Чужой среди своих 2 (СИ) - Панфилов Василий "Маленький Диванный Тигр". Страница 26

— Здоров, Аркадьич! — колобок крепко пожал руку отцу, и, не отпуская, попытался заглянуть ему в глаза, — Ну что?

— Здоров, Александр Дмитриевич, — неторопливо отозвался отец, — Да разобрался, конечно, хотя и мудрено было.

— Уф-ф… гора с плеч! — заулыбался тот, отпуская наконец-то руку, — а то бы…

Он отчаянно махнул рукой, и я понял, что его наверху, наверное, точно так же матерят и грозятся разным нехорошим. И если даже не лупят вот так вот, то как минимум, кидаются папками и чернильницами!

— Да! — будто вспомнил отец, — Ты на своих охламонов, в самом деле, не слишком бы ругался! Техника, случаем, не экспериментальная?

— Думаешь? — налился кровью и подозрением колобок-председатель, разбухнув мало не вдвое, и вызвав у меня своеобразные непечатные ассоциации, делиться которыми я не стал, — Ах вот оно что… удружили, значит? Подкинули…

В глазах его будто проскакали туда-сюда костяшки счетов, а в зрачках, кажется, полыхнуло пламя.

' — Голодные игры практически, номенклатурно-бюрократические' — ёрнически подумал я, отслеживая метания чужой души и пытаясь не показать этого мимикой и взглядом. Страшненький, на самом деле, дядька…

Власти у него — здесь, в вологодском колхозе, ох как немало! А на своём посту он, между прочим, с сорок четвёртого года, и это — характеристика! В том числе и методов руководства…
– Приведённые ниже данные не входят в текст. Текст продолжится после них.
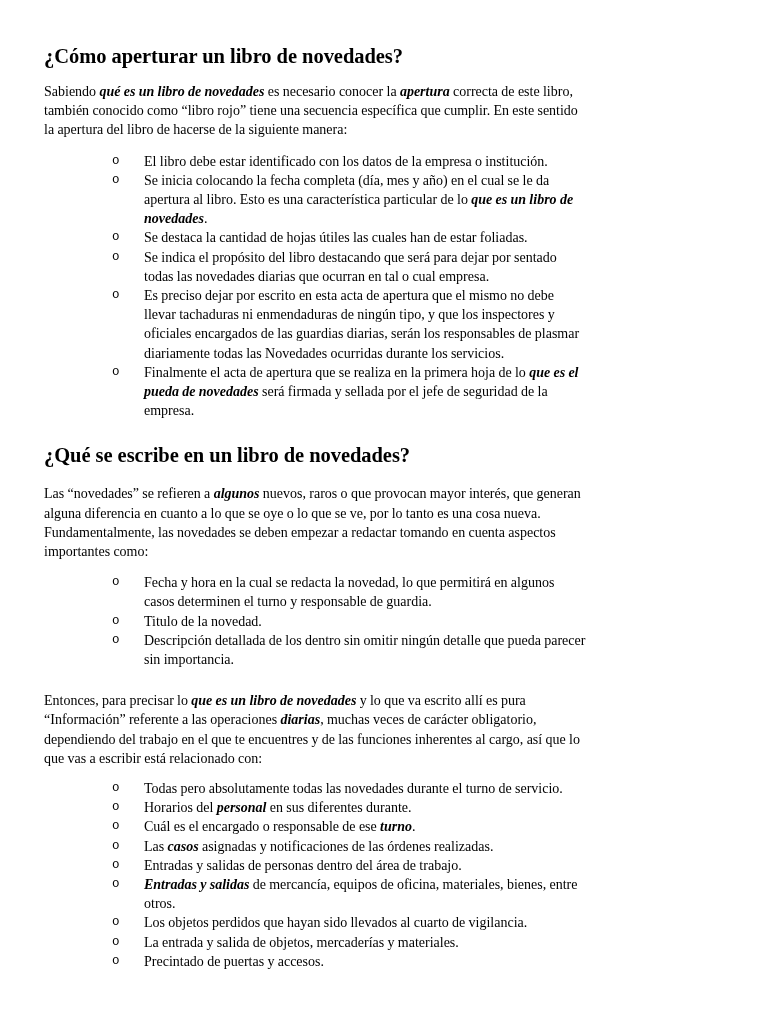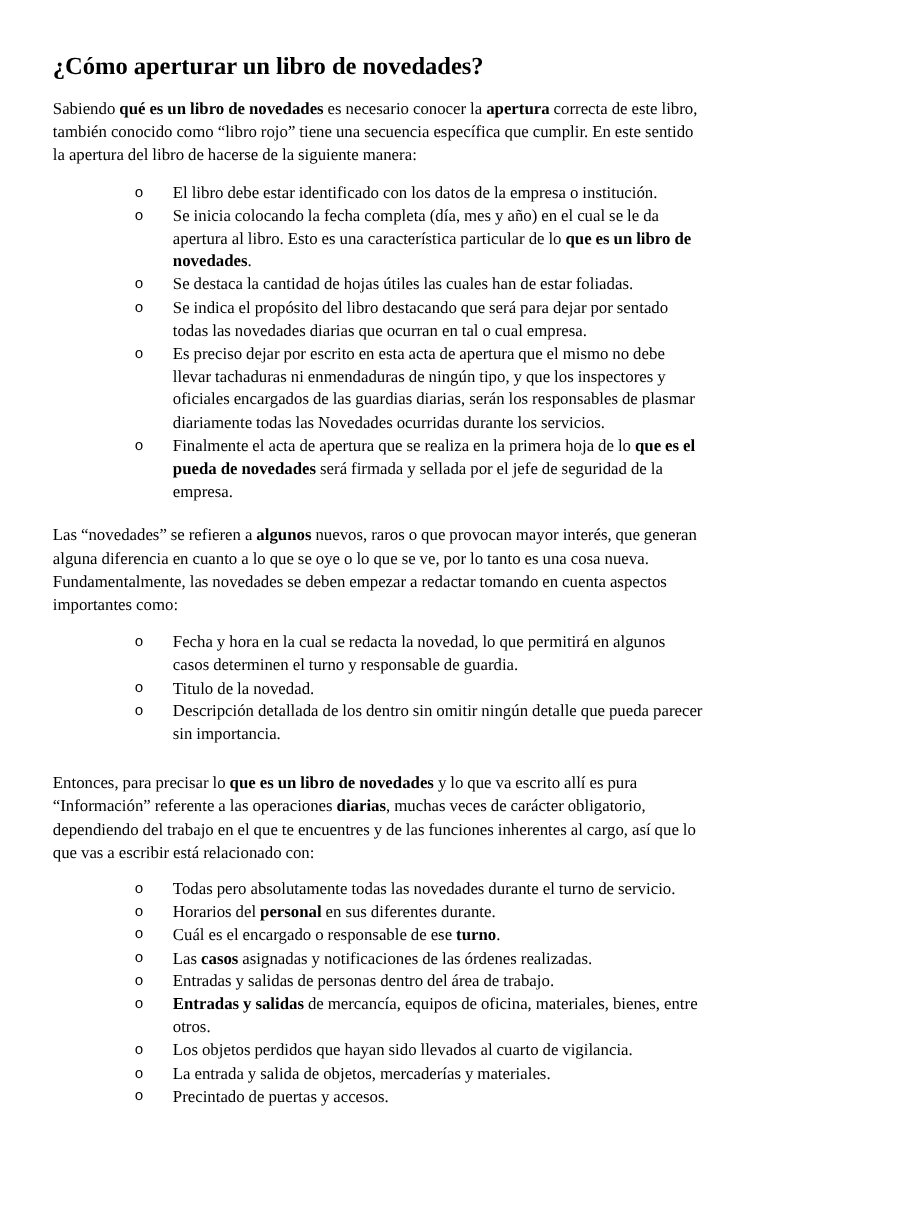"qué es un libro de" b, strong { font-style: none -> italic }
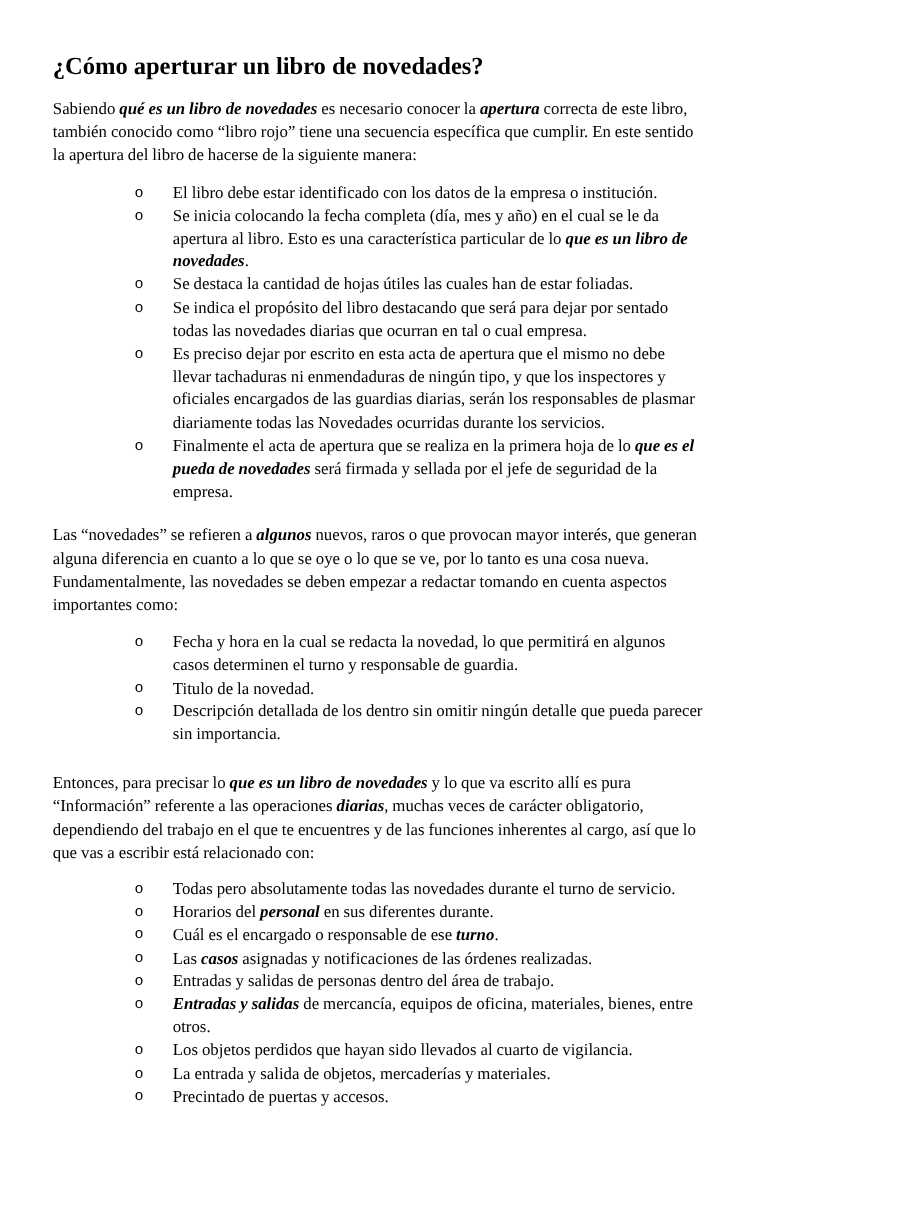"¿Qué se escribe en un" div.heading-2-wrap { html: none -> <div> <h1>¿Qué se escribe en un libro de novedades?</h1> </div> }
— Да, чуть не забыл… — председатель уже сильно не здесь, а где-то там — в битве на выживание с заклятыми врагами. Он уже заряжает баллисту анонимками и сигналами, строит укрепления из отписок и постановлений, набирает в войско верных вассалов и договаривается с союзной номенклатурой об ответном набеге, — Вот, тебе передать просили…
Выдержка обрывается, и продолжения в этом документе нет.